Dark Horse Comics 2021
Written by Greg Pak
Illustrated by Diego Galindo
Coloured by Francesco Segala
Lettered by Nate Piekos
It's January 1985 the Hawkins crew survived their battle with the mind flayer, but Will and Joyce are still reeling from the recent death of Bob Newby. Will's friends have been too busy with their girlfriends to notice how much he is struggling. After he and Mr. Clarke discover a mysterious map Bob left in a box of old nerdy memorabilia, Will rallies the crew to investigate. Is there a secret hidden in the hills of Hawkins?
Everyone deals with grief and trauma in different ways and the boys just cannot understand what Will went through which honestly is a part of the problem. The other part is they don’t know how to see past their own grief and needs to see that their friend is hurting the way he is. I mean poor Will is doing his darndest to put on a brave front though honestly I don’t think he’s succeeding. The others are coping the best way they know how, by trying to move forward and forget the past, which forgetting the past is usually the best way to repeat it. So I’m a Will fan and this spotlight on him right here is really impactful upon the reader.
I am loving the way that this is being told. The story & plot development that we see through how the sequence of events unfold as well as how the reader learns information is presented exceptionally well. The character development that we see through the narration, the dialogue, the character interaction as well as how we see them act and react to the situations and circumstances which they encounter does a marvellous job bringing their personalities to the forefront. The pacing is excellent and as it takes us through the pages introducing the story we’re enveloped by this like a warm blanket on a cool night.
I am impressed with how we see this being structured and how the layers within the story begin to emerge and grow. The layers open up avenues to be explored and while some will be and others won’t be they all add this great depth, dimension and complexity to the story. Dustin is the one to look out for here because he knows Will isn’t right yet. How everything works together to create the story’s ebb & flow as well as how it moves the story forward is extremely well achieved.

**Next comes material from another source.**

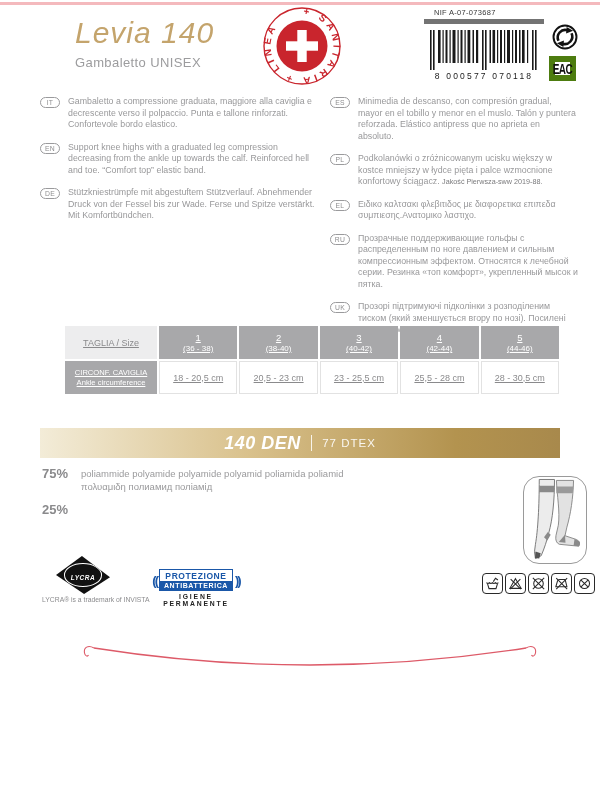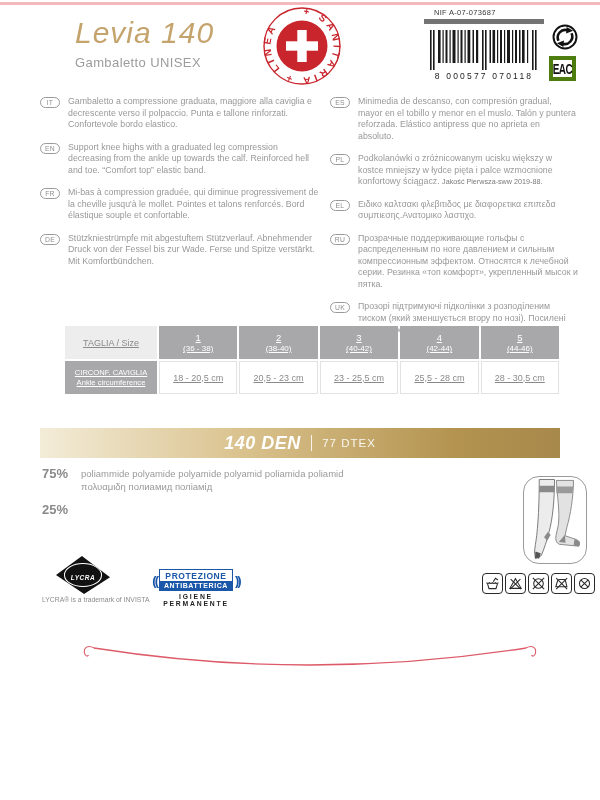"EAC" .eac { border: 4px solid #4d7c0f -> 6px solid #4d7c0f }
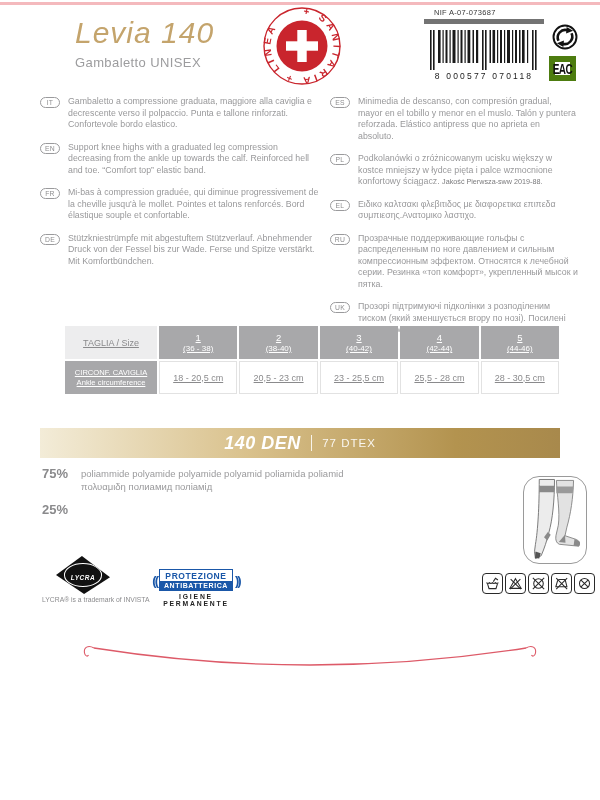"Mi-bas à compression graduée, qui" div.lang-block { html: <div> <span>FR</span> <p>Mi-bas à compression graduée, qui diminue progressivement de la cheville jusqu'à le mollet. Pointes et talons renforcés. Bord élastique souple et confortable.</p> </div> -> none }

I am completely in love with the interiors here. That the likenesses are so amazingly accurate and yet the style of work feels so original is a very unusual thing to see at this level. The linework is phenomenal and how we see the varying weights and techniques being utilised to create this level & quality of detail within the work is astounding. That we see backgrounds so essential to the story, I’d like to see one issue without a blank background though, and expand and enhance the moments is a beautiful thing. They also work within the composition of the panels to bring out the depth perception, sense of scale and the overall sense of size and scope to the story. The utilisation of the page layouts and how we see the angles and perspective in the panels show a masterful eye for storytelling. I lived through this time period as a kid and seeing the interiors of Will’s house, the kitchen especially, it really brings back my own memories and it’s amazing.
I love that these stories take place within the television universe and that they aren’t separate from it. This is just the best possible extension of the franchise that we can witness and it really goes to this wonderful place that engages the reader in the story to wander off the pages and into their own minds. This is what a comic book should do, entertain, engage and have you become invested in what you see and this does that with aplomb. It is truly beautifully written with incredible characterisation and with mind numbing interiors.